То есть выходить все-таки нельзя, поняла женщина из Ниссана и внезапно рассвирепела. Буквально провалилась в ослепительную ярость, и вовсе не потому, что знала уже — она совершила ошибку, причем ошибку непоправимую, от которой много будет беды. И даже не потому, что тревожилась за мужа или собралась-таки запоздало вступиться за дочек, на которых никогда не кричала сама и не позволяла кричать никому, — нет. Причина заключалась в том, что старуха вдруг напомнила ей свекровь, хотя та была сухая ухоженная красавица и не было у нее тапок, усов и толстых узловатых ног, и вообще, казалось, ничего не было общего у бакинской аристократки с родословной чуть ли не до иранских князей и этой немытой царицы автобуса с золотым зубом и крашенными хной волосами. И уж тем более — с пожилым нелегалом из Средней Азии. Но смотрели все трое одинаково — с равнодушным превосходством. Как будто им было ясно заранее, что она из другого, жидкого теста и не даст отпора. Что ее можно просто накрыть пиджаком, как клетку с попугаем.
Ты не наша, говорил этот взгляд, и никогда не будешь наша, сколько ни старайся. А она ведь правда старалась, особенно поначалу. Когда тебе двадцать, ты не веришь, что иногда от тебя вообще ничего не зависит и дело всего лишь в том, что ты чужая. Ты можешь научиться готовить безупречный хинкал и даже пахлаву — настоящую, в пятнадцать слоев, руками; можешь родить двух дочерей и пять лет просидеть в декрете, чтобы доказать, что ты хорошая мать, можешь потом защитить кандидатскую, получить кафедру — а все равно останешься русской дворняжкой из Ейска, которая понятия не имеет, как звали ее прадеда. Господи, она даже один раз назвала старую стерву «мама», и об этом особенно стыдно было вспоминать, потому что обе они тут же поняли, какая это фальшивая и предательская неправда, тем более что ее настоящая бедная мама всю жизнь так робела перед чертовой иранской принцессой, что, когда говорила о ней, переходила на шепот.

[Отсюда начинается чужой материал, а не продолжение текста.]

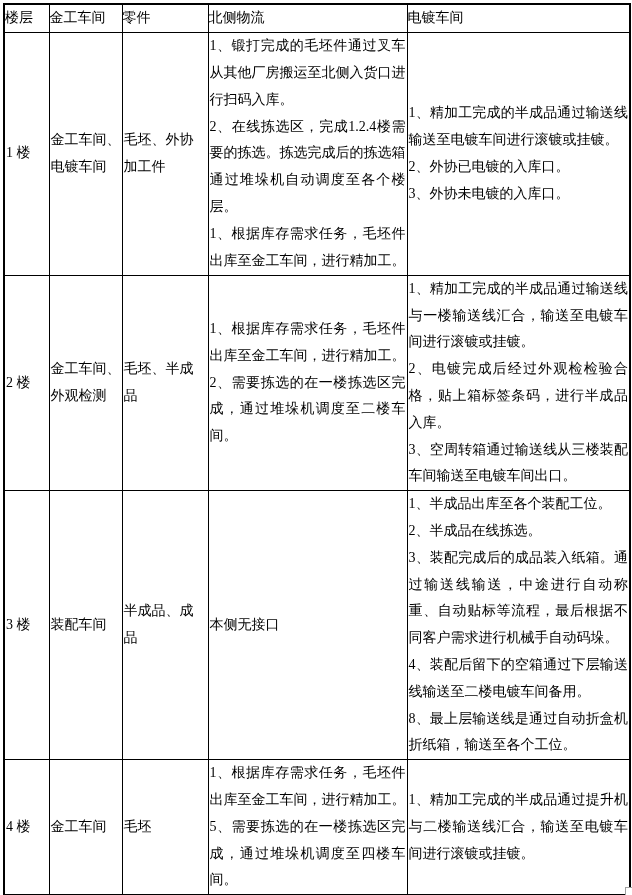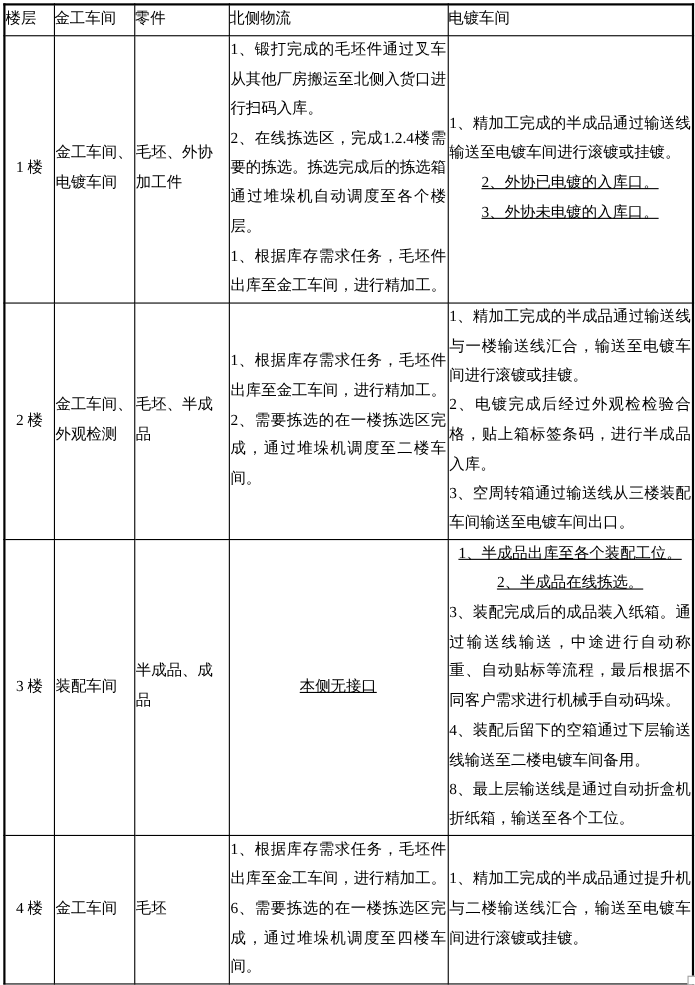--- a/index.html
+++ b/index.html
@@ -27,25 +27,25 @@
   table.logistics td, table.logistics th {
     border: 1px solid #000;
     font-weight: normal;
     font-size: 14px;
     line-height: 26.8px;
     vertical-align: middle;
     padding: 0 1px;
     overflow: hidden;
   }
   tr.header-row th { height: 25px; text-align: left; padding: 0; }
-  td.col-floor   { text-align: center; }
+  td.col-floor   { }
   td.col-workshop, td.col-parts { text-align: left; padding: 0 2px; margin-left: 17px; }
   td.col-north, td.col-south { text-align: justify; }
   .para { text-align: justify; }
-  .para-single { text-align: center; text-decoration: underline; }
+  .para-single { text-align: left; }
   tr.row-1 { height: 243px; }
   tr.row-2 { height: 212px; }
   tr.row-3 { height: 267px; }
   tr.row-4 { height: 135px; }
   .resize-handle {
     position: absolute;
     left: 625px;
     top: 887px;
     width: 7px;
     height: 7px;
@@ -119,21 +119,21 @@
         <div class="para">8、最上层输送线是通过自动折盒机折纸箱，输送至各个工位。</div>
       </td>
     </tr>
 
     <tr class="row-4">
       <td class="col-floor">4 楼</td>
       <td class="col-workshop">金工车间</td>
       <td class="col-parts">毛坯</td>
       <td class="col-north">
         <div class="para">1、根据库存需求任务，毛坯件出库至金工车间，进行精加工。</div>
-        <div class="para">6、需要拣选的在一楼拣选区完成，通过堆垛机调度至四楼车间。</div>
+        <div class="para">5、需要拣选的在一楼拣选区完成，通过堆垛机调度至四楼车间。</div>
       </td>
       <td class="col-south">
         <div class="para">1、精加工完成的半成品通过提升机与二楼输送线汇合，输送至电镀车间进行滚镀或挂镀。</div>
       </td>
     </tr>
   </tbody>
 </table>
 
 <div class="resize-handle"></div>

Ах ты дрянь, думала женщина из Ниссана, стоя у распахнутых дверей автобуса. Надменная заносчивая дрянь. «Дай ей прикрыться что-нибудь». Твое какое дело, куда я пошла, да кто ты такая, орать на моих дочек. На моих. Дочек. Сотни отставленных тарелок, «у нас готовят не так». Сотни повисших в воздухе реплик, как будто тебя нет в комнате. Сотни правил — по улице так не ходят, мужа так не встречают, дети не должны перебивать, жена не должна спорить. А сама-то, старая лицемерка, говорила все, что вздумается, и заведовала вообще-то отделением гинекологии. Сорок лет делала пациенткам аборты, курила ядреные турецкие сигареты и традиции предков вытаскивала, когда было удобно, как козырь. И всякую уступку — теперь это стало ясно, боже, вот теперь это наконец стало ясно — принимала за слабость и только давила сильнее, и потому уступать было нельзя. Никогда и ни в чем, ни на шаг. А надо было наоборот — сразу, еще в самом начале послать проклятую ведьму к черту вместе с ее правилами и предками. Не терпеть, не подстраиваться и не беречь Алика, а просто дать ей по рукам раз и навсегда, хотя бы ради девочек. Особенно для них.